◆ **Task instructions**:
Gather every line of the entries that includes the word "record".

◆ **Information given**:
[Start of Attachment]

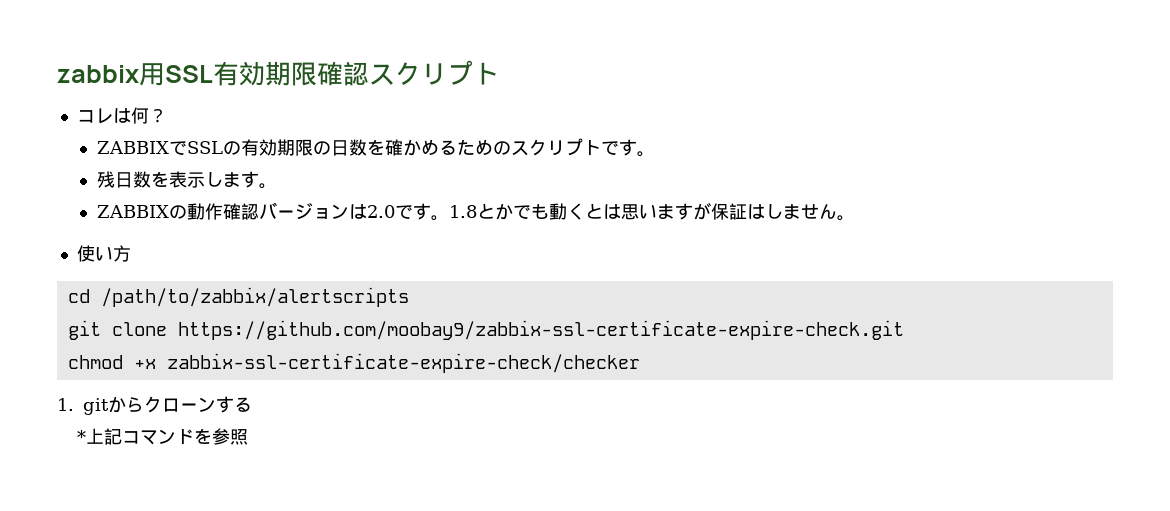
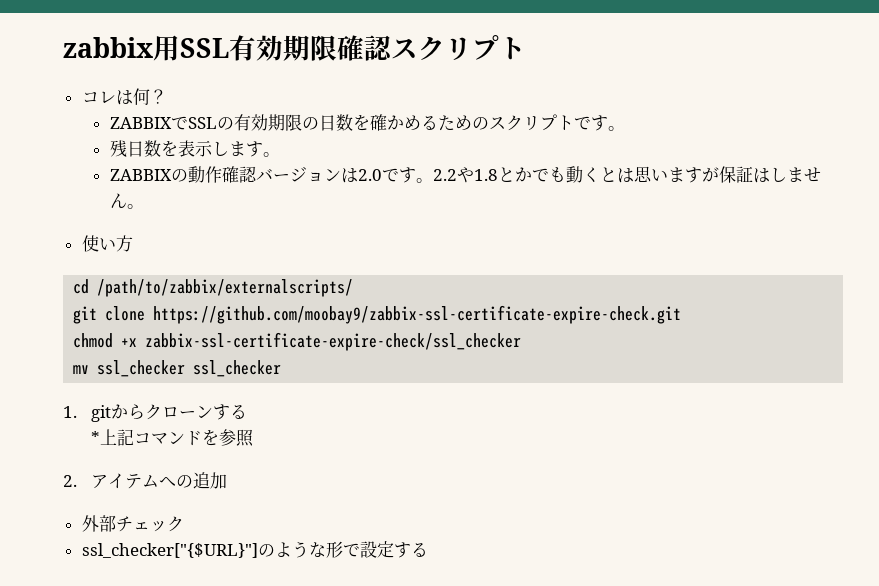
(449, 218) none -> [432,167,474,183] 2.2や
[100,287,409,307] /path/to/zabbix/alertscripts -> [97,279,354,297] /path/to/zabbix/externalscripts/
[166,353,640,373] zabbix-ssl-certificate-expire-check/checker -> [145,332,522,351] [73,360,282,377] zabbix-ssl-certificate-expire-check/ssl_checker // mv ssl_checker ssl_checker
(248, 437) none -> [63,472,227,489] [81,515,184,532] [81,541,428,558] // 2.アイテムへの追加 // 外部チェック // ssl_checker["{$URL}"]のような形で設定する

[End of Attachment]
[Start of Attachment]

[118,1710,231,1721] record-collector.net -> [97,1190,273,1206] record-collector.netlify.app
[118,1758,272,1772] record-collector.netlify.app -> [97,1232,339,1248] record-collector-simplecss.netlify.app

[End of Attachment]

◆ **Result**:
[118,1710,231,1721] record-collector.net -> [97,1190,273,1206] record-collector.netlify.app
[118,1758,272,1772] record-collector.netlify.app -> [97,1232,339,1248] record-collector-simplecss.netlify.app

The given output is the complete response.